*** Opening SUPPLIED ENTRIES ***

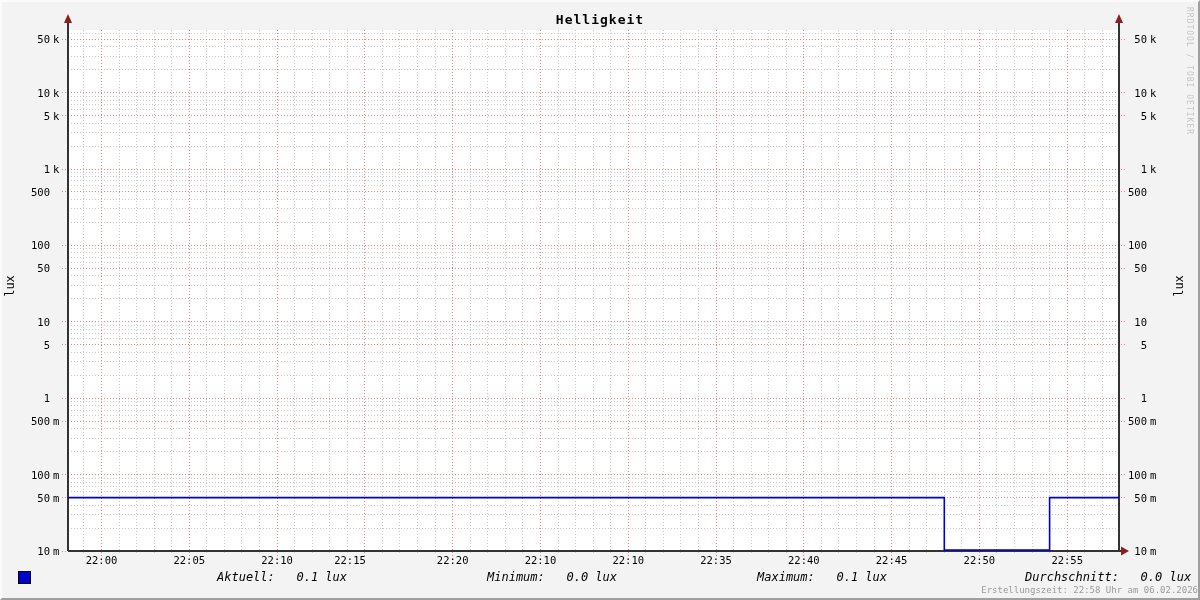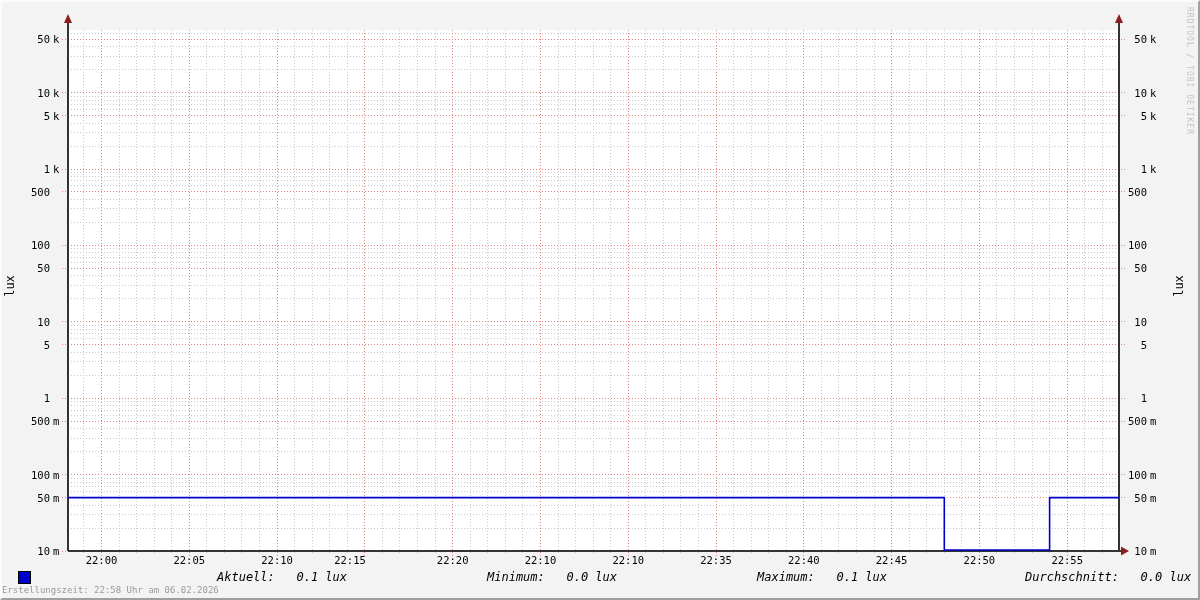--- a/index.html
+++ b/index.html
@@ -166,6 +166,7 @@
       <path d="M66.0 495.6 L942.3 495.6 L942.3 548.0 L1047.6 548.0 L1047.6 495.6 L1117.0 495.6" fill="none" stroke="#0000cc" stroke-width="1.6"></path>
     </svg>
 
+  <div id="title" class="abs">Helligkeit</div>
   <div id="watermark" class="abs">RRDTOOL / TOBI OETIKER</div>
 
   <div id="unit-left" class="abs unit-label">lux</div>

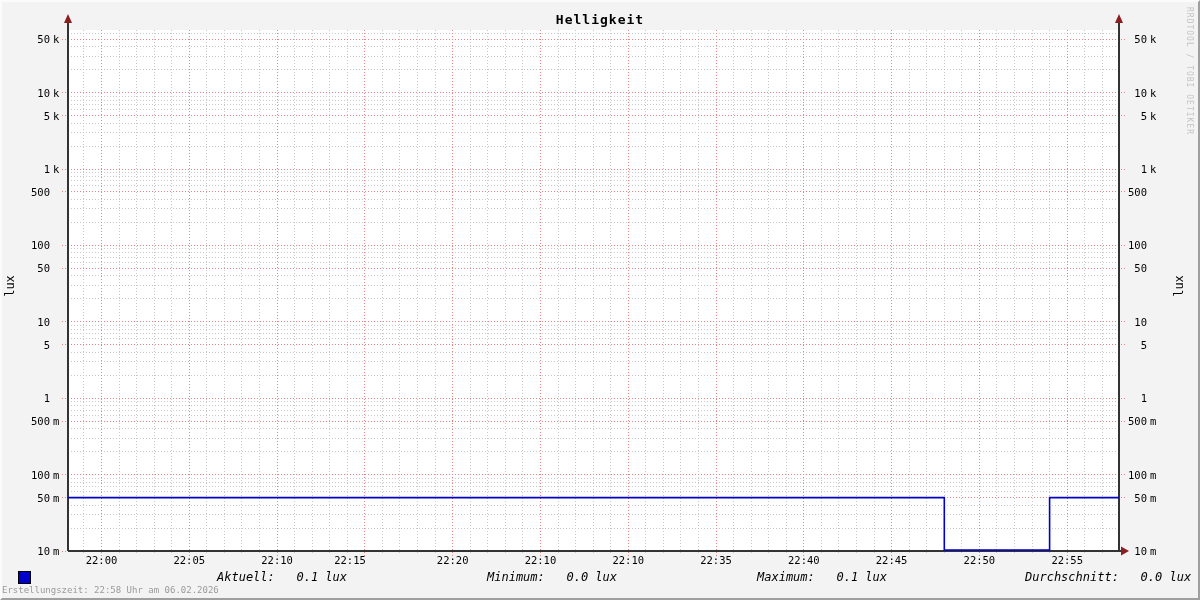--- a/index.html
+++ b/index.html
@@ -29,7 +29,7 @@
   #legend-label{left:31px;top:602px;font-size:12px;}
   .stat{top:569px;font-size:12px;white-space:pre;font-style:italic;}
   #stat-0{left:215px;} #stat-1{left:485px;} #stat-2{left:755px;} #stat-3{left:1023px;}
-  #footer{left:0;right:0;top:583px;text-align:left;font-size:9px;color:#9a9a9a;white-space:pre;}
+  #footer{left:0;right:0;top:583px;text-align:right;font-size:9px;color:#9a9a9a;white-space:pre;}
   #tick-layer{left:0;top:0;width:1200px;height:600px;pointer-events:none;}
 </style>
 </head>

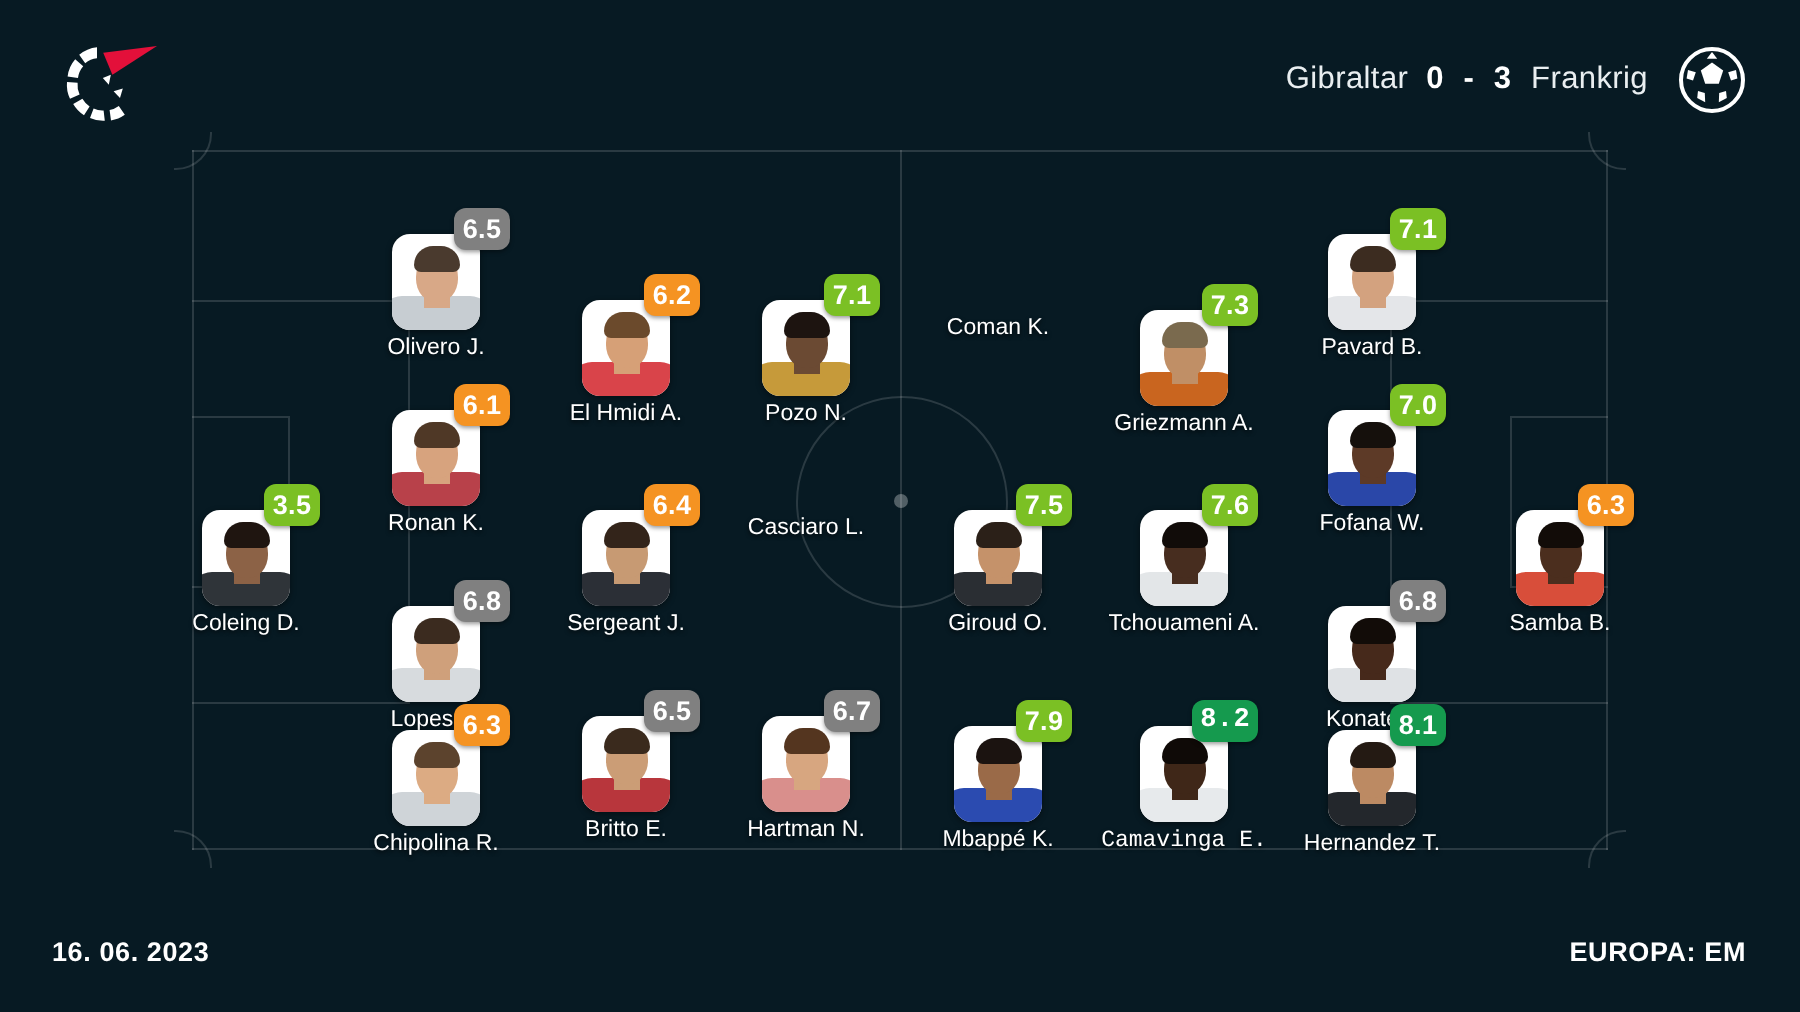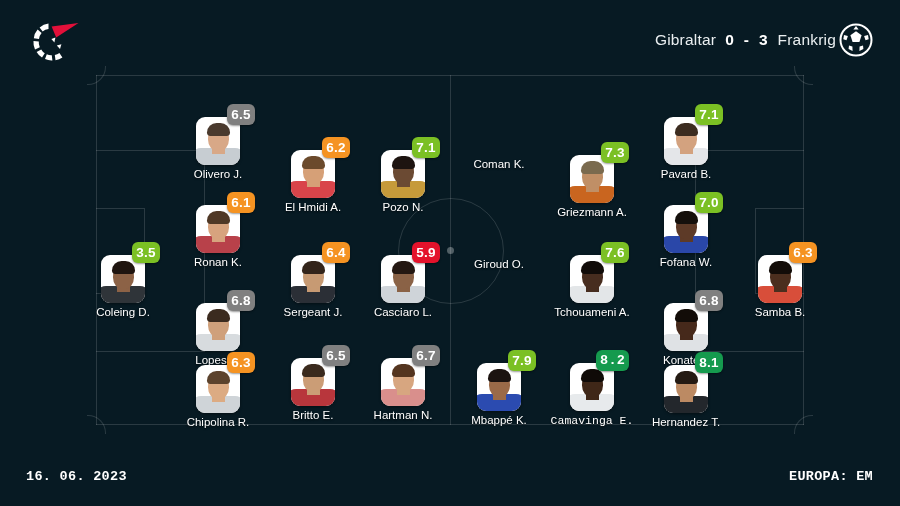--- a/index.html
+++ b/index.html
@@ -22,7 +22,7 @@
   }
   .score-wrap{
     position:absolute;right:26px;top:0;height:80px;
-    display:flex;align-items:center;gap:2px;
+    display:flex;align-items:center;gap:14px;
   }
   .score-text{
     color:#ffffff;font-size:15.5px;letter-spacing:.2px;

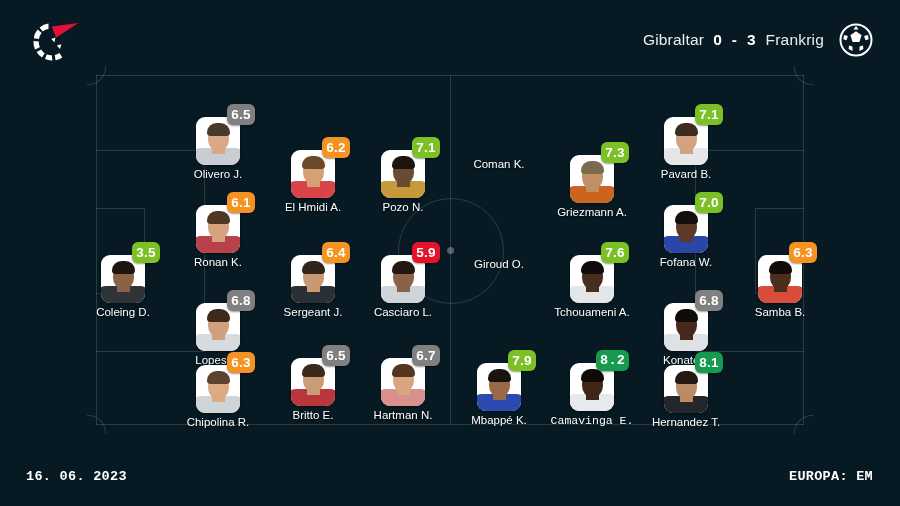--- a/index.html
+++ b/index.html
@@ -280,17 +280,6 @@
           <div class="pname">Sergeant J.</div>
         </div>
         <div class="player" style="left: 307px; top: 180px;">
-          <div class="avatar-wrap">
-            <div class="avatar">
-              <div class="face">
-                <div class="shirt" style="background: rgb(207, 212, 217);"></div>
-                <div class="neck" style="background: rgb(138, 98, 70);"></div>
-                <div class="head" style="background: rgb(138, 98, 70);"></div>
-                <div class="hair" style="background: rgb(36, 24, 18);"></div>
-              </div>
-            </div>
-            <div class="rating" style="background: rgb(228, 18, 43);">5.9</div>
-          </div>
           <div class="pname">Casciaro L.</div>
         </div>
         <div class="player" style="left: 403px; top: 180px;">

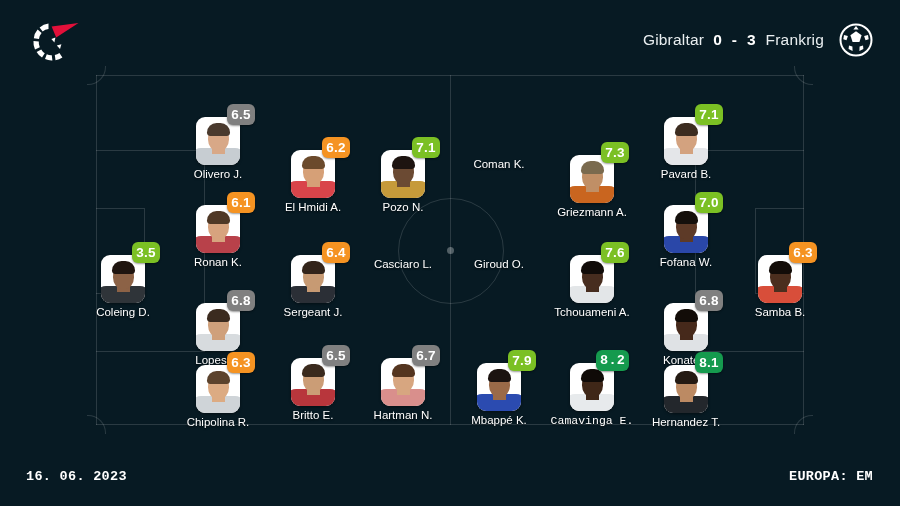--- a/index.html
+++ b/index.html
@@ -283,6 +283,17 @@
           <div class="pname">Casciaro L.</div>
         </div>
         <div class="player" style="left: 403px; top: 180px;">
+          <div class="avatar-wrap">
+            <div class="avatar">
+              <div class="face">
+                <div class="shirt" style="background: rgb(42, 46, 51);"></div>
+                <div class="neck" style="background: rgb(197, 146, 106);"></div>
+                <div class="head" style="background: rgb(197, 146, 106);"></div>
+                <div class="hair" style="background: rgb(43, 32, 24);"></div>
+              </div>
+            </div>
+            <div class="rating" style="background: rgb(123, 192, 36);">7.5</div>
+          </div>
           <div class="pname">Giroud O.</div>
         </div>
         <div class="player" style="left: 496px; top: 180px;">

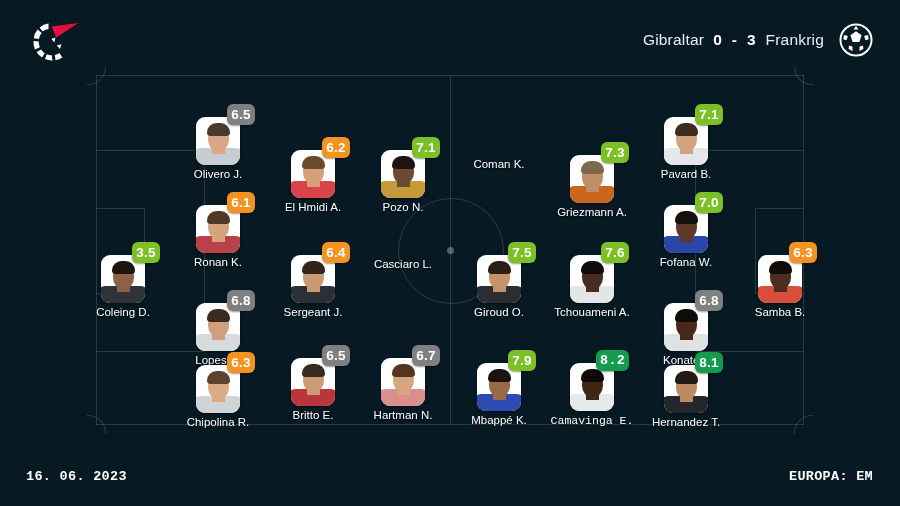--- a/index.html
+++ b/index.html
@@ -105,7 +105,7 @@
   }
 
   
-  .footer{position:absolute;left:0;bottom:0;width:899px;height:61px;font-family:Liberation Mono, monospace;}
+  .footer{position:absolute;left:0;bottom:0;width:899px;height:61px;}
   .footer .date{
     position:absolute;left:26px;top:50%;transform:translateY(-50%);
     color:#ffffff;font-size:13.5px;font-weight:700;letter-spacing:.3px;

*** Closing SUPPLIED ENTRIES ***

Copy each entry above exactly; drop the pictures.

→ **RESPONSE AREA**
--- a/index.html
+++ b/index.html
@@ -166,6 +166,7 @@
       <path d="M66.0 495.6 L942.3 495.6 L942.3 548.0 L1047.6 548.0 L1047.6 495.6 L1117.0 495.6" fill="none" stroke="#0000cc" stroke-width="1.6"></path>
     </svg>
 
+  <div id="title" class="abs">Helligkeit</div>
   <div id="watermark" class="abs">RRDTOOL / TOBI OETIKER</div>
 
   <div id="unit-left" class="abs unit-label">lux</div>

--- a/index.html
+++ b/index.html
@@ -29,7 +29,7 @@
   #legend-label{left:31px;top:602px;font-size:12px;}
   .stat{top:569px;font-size:12px;white-space:pre;font-style:italic;}
   #stat-0{left:215px;} #stat-1{left:485px;} #stat-2{left:755px;} #stat-3{left:1023px;}
-  #footer{left:0;right:0;top:583px;text-align:left;font-size:9px;color:#9a9a9a;white-space:pre;}
+  #footer{left:0;right:0;top:583px;text-align:right;font-size:9px;color:#9a9a9a;white-space:pre;}
   #tick-layer{left:0;top:0;width:1200px;height:600px;pointer-events:none;}
 </style>
 </head>

--- a/index.html
+++ b/index.html
@@ -22,7 +22,7 @@
   }
   .score-wrap{
     position:absolute;right:26px;top:0;height:80px;
-    display:flex;align-items:center;gap:2px;
+    display:flex;align-items:center;gap:14px;
   }
   .score-text{
     color:#ffffff;font-size:15.5px;letter-spacing:.2px;

--- a/index.html
+++ b/index.html
@@ -280,17 +280,6 @@
           <div class="pname">Sergeant J.</div>
         </div>
         <div class="player" style="left: 307px; top: 180px;">
-          <div class="avatar-wrap">
-            <div class="avatar">
-              <div class="face">
-                <div class="shirt" style="background: rgb(207, 212, 217);"></div>
-                <div class="neck" style="background: rgb(138, 98, 70);"></div>
-                <div class="head" style="background: rgb(138, 98, 70);"></div>
-                <div class="hair" style="background: rgb(36, 24, 18);"></div>
-              </div>
-            </div>
-            <div class="rating" style="background: rgb(228, 18, 43);">5.9</div>
-          </div>
           <div class="pname">Casciaro L.</div>
         </div>
         <div class="player" style="left: 403px; top: 180px;">

--- a/index.html
+++ b/index.html
@@ -283,6 +283,17 @@
           <div class="pname">Casciaro L.</div>
         </div>
         <div class="player" style="left: 403px; top: 180px;">
+          <div class="avatar-wrap">
+            <div class="avatar">
+              <div class="face">
+                <div class="shirt" style="background: rgb(42, 46, 51);"></div>
+                <div class="neck" style="background: rgb(197, 146, 106);"></div>
+                <div class="head" style="background: rgb(197, 146, 106);"></div>
+                <div class="hair" style="background: rgb(43, 32, 24);"></div>
+              </div>
+            </div>
+            <div class="rating" style="background: rgb(123, 192, 36);">7.5</div>
+          </div>
           <div class="pname">Giroud O.</div>
         </div>
         <div class="player" style="left: 496px; top: 180px;">

--- a/index.html
+++ b/index.html
@@ -105,7 +105,7 @@
   }
 
   
-  .footer{position:absolute;left:0;bottom:0;width:899px;height:61px;font-family:Liberation Mono, monospace;}
+  .footer{position:absolute;left:0;bottom:0;width:899px;height:61px;}
   .footer .date{
     position:absolute;left:26px;top:50%;transform:translateY(-50%);
     color:#ffffff;font-size:13.5px;font-weight:700;letter-spacing:.3px;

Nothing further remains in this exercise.